Once you find the line with "Documentation & Testing improvements" in the data that follows, repeat it and every line after it exactly, through the line with "for critical paths".
----
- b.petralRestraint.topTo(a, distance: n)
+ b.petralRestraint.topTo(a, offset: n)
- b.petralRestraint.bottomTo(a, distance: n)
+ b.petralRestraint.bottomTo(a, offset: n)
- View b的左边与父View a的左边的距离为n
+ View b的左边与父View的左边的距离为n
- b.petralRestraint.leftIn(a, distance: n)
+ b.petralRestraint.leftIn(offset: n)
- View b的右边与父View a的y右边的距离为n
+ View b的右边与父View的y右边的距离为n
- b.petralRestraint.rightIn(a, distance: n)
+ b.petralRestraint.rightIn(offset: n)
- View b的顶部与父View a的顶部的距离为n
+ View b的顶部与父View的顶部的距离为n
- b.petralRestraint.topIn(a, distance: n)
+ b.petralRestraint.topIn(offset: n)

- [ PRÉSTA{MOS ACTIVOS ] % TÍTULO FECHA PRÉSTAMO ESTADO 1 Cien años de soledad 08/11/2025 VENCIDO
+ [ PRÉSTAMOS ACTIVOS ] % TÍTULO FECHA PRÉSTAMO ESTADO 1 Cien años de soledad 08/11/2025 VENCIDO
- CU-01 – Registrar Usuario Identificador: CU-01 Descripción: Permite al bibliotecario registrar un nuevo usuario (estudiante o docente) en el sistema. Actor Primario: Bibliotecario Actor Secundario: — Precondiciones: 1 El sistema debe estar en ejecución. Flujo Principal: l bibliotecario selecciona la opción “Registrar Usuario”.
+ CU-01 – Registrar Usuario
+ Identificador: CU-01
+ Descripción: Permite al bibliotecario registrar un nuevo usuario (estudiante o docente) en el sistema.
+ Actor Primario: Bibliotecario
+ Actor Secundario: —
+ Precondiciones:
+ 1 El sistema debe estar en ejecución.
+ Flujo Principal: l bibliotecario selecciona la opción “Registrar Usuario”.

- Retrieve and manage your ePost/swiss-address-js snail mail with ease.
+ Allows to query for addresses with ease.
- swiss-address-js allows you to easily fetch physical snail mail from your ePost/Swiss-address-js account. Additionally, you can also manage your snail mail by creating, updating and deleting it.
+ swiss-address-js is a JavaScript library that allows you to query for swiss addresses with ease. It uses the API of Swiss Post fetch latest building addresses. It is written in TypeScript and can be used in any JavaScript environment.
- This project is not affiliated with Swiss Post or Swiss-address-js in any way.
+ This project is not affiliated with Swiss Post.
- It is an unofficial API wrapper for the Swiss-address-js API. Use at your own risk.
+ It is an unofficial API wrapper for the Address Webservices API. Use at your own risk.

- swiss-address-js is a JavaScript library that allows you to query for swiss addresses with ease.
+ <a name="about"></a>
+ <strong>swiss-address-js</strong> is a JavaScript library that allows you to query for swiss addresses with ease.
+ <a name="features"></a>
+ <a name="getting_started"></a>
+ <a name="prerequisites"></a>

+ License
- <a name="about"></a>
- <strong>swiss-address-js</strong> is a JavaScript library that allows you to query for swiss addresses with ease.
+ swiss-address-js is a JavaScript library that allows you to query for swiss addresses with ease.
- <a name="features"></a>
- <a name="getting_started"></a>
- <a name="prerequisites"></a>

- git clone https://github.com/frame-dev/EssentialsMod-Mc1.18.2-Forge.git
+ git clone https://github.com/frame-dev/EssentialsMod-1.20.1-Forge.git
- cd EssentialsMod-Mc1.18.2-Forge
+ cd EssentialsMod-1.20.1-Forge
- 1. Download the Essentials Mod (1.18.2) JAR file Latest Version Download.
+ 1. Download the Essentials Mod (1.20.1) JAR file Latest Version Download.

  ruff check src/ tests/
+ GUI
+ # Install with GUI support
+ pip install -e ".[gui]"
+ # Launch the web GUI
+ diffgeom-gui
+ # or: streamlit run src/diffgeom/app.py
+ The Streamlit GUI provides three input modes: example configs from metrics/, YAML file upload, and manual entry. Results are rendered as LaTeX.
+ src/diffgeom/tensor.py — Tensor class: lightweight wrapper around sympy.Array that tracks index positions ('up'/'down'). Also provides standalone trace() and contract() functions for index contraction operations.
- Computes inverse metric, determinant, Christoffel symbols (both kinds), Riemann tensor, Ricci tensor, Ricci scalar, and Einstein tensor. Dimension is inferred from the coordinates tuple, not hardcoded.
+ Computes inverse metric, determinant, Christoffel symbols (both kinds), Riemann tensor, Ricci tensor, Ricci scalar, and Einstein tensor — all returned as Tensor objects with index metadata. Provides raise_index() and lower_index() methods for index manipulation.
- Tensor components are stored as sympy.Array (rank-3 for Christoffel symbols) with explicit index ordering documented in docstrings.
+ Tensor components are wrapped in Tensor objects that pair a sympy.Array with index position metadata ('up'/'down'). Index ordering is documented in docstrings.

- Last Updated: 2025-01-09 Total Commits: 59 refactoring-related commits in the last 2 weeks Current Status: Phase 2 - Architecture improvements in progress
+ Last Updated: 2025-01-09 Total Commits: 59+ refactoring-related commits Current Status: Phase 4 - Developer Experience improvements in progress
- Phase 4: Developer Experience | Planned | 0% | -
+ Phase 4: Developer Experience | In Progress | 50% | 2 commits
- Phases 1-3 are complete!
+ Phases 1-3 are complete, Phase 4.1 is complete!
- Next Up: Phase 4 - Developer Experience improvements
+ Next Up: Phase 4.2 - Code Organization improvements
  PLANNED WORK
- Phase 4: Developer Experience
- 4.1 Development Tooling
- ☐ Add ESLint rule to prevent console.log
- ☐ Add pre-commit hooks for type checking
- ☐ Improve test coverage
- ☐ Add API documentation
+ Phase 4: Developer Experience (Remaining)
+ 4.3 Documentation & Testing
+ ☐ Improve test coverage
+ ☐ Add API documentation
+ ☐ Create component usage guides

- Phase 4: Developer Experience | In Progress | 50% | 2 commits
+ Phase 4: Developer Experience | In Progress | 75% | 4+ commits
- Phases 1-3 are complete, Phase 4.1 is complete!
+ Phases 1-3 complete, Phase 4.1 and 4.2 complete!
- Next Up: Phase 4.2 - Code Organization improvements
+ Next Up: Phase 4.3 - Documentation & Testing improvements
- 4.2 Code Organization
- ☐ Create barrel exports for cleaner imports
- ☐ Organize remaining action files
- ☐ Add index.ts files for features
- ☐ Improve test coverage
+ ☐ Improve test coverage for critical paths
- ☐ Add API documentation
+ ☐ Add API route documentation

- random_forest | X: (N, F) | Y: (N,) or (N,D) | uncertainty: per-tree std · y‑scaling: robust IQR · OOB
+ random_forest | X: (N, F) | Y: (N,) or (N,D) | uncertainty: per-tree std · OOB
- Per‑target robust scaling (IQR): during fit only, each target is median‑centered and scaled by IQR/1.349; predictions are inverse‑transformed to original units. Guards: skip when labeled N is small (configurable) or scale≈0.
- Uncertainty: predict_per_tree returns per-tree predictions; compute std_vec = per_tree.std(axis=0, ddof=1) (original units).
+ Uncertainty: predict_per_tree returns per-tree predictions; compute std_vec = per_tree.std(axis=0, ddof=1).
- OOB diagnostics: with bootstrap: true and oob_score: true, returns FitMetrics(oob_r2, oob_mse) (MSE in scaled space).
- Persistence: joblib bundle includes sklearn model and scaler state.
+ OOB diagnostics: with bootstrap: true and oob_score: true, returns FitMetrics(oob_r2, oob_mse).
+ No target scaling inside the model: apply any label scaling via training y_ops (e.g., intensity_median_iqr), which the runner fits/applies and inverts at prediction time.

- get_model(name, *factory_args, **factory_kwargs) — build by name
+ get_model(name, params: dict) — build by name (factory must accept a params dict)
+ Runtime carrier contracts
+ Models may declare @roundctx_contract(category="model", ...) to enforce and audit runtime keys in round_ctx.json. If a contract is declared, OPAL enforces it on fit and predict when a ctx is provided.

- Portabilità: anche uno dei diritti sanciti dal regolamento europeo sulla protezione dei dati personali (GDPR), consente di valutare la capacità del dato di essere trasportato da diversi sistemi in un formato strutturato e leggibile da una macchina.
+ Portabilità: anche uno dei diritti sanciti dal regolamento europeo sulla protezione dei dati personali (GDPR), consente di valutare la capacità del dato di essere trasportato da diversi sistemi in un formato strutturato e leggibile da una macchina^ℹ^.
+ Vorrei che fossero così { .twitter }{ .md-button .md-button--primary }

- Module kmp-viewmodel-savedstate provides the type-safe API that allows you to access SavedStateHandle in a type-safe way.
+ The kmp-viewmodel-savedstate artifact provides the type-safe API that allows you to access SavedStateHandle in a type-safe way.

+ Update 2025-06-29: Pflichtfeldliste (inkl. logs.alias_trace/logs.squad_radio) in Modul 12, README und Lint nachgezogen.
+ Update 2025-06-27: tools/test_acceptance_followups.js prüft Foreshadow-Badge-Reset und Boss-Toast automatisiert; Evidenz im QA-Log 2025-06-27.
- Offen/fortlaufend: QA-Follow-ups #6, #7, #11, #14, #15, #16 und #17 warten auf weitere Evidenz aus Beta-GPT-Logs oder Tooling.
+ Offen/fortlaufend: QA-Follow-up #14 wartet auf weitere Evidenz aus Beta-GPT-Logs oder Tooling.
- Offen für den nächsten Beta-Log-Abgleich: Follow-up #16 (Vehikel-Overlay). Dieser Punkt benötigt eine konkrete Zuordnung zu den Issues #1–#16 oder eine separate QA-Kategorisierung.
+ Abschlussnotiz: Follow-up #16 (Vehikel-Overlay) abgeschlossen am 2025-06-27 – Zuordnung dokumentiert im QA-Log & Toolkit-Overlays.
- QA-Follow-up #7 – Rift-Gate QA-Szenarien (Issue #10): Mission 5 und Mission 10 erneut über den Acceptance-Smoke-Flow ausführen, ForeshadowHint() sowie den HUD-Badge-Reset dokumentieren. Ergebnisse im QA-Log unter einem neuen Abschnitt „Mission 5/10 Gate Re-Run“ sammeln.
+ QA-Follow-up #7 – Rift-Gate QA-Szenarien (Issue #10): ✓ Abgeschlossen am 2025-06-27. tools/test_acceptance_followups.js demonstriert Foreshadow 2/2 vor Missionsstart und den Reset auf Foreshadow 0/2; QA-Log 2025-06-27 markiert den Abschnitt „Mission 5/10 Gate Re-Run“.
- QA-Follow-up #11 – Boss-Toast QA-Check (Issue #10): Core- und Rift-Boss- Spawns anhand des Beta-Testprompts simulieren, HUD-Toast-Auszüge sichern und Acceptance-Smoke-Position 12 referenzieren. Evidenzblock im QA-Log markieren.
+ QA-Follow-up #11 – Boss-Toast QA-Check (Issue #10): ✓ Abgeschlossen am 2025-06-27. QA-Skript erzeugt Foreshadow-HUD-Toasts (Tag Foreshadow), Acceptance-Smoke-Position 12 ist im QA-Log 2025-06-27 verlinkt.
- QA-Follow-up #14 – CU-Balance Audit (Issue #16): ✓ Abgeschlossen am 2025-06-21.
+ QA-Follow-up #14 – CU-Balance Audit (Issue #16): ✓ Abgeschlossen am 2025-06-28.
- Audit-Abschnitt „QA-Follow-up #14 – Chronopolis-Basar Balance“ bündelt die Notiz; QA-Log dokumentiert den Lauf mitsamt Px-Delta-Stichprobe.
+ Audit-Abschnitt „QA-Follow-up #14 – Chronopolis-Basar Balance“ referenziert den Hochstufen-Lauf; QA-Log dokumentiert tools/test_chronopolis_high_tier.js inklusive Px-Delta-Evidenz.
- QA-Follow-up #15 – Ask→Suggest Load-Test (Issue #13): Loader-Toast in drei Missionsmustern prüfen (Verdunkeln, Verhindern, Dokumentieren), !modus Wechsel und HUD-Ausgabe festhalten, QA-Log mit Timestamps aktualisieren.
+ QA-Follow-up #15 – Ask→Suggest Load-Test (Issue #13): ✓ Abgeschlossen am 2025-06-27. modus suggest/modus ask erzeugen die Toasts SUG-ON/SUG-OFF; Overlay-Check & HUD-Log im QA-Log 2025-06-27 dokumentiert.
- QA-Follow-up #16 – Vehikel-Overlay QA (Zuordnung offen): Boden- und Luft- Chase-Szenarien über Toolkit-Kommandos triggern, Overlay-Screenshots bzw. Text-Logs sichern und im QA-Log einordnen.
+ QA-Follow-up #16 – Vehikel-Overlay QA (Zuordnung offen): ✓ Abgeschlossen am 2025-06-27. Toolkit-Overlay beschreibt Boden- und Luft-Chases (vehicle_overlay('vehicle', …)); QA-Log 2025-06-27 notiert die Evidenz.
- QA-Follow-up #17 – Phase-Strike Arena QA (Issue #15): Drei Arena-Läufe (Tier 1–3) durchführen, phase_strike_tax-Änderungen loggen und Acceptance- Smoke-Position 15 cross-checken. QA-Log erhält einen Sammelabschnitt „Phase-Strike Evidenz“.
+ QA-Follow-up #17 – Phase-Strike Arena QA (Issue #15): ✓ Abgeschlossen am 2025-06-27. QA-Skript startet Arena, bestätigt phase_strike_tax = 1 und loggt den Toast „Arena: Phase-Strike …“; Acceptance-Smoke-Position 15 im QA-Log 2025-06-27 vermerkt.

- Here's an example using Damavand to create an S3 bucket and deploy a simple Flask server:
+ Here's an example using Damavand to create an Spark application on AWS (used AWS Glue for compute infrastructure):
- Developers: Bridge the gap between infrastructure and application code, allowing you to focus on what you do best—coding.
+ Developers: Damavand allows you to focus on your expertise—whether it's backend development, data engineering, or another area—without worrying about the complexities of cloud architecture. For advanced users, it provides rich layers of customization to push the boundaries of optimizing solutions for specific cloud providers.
----
» **Answer to the exercise**
+ Next Up: Phase 4.3 - Documentation & Testing improvements
- 4.2 Code Organization
- ☐ Create barrel exports for cleaner imports
- ☐ Organize remaining action files
- ☐ Add index.ts files for features
- ☐ Improve test coverage
+ ☐ Improve test coverage for critical paths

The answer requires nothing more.